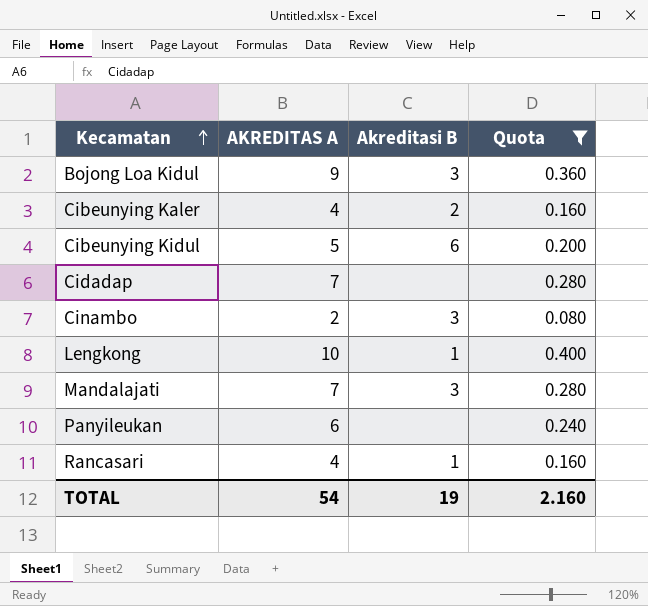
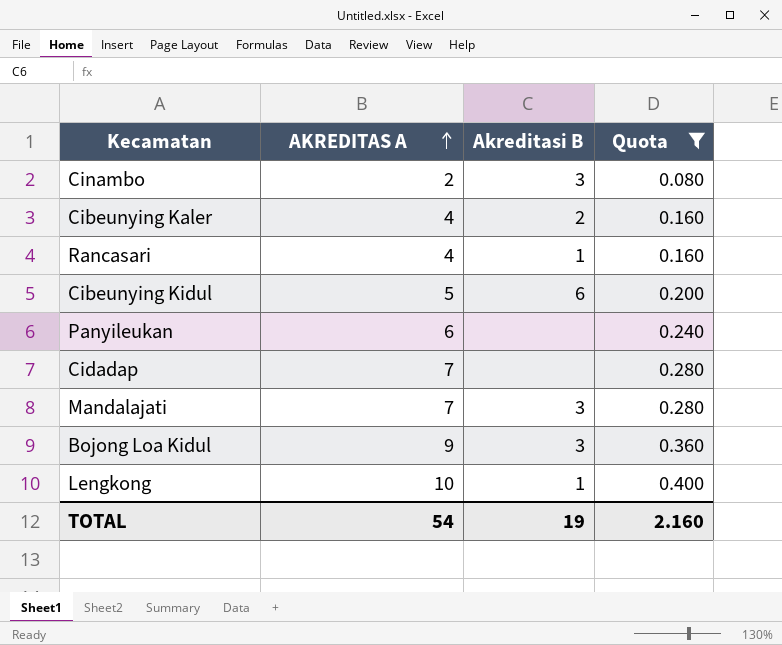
row order: Kecamatan ascending -> AKREDITAS A ascending

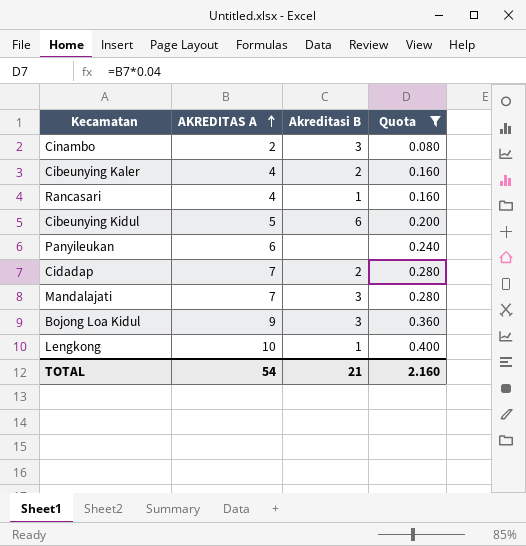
Cidadap | Akreditasi B: none -> 2
TOTAL | Akreditasi B: 19 -> 21

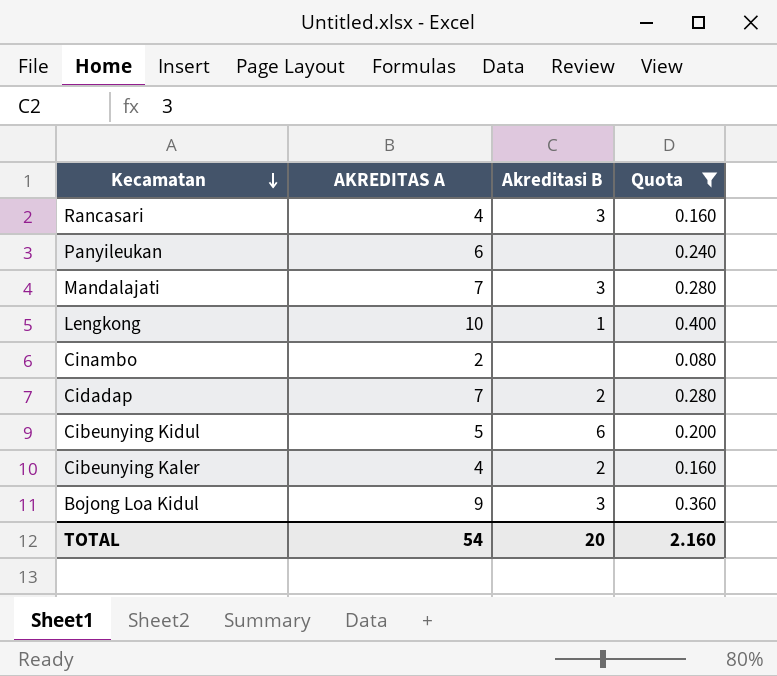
row order: AKREDITAS A ascending -> Kecamatan descending
Rancasari | Akreditasi B: 1 -> 3
Cinambo | Akreditasi B: 3 -> none
TOTAL | Akreditasi B: 21 -> 20

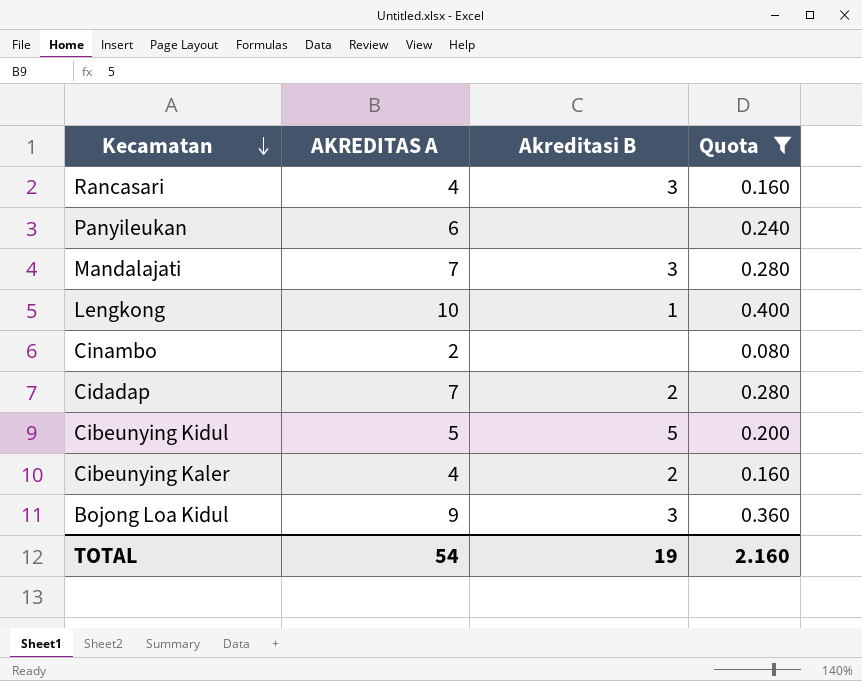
Cibeunying Kidul | Akreditasi B: 6 -> 5
TOTAL | Akreditasi B: 20 -> 19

-------------------------

● **WHAT IS BEING ASKED**: Only the lines from the line with "row order: AKREDITAS" through the closing line of the data, both included, should be set down, exactly as written and without pictures.

● **YOUR RESPONSE**:
row order: AKREDITAS A ascending -> Kecamatan descending
Rancasari | Akreditasi B: 1 -> 3
Cinambo | Akreditasi B: 3 -> none
TOTAL | Akreditasi B: 21 -> 20

Cibeunying Kidul | Akreditasi B: 6 -> 5
TOTAL | Akreditasi B: 20 -> 19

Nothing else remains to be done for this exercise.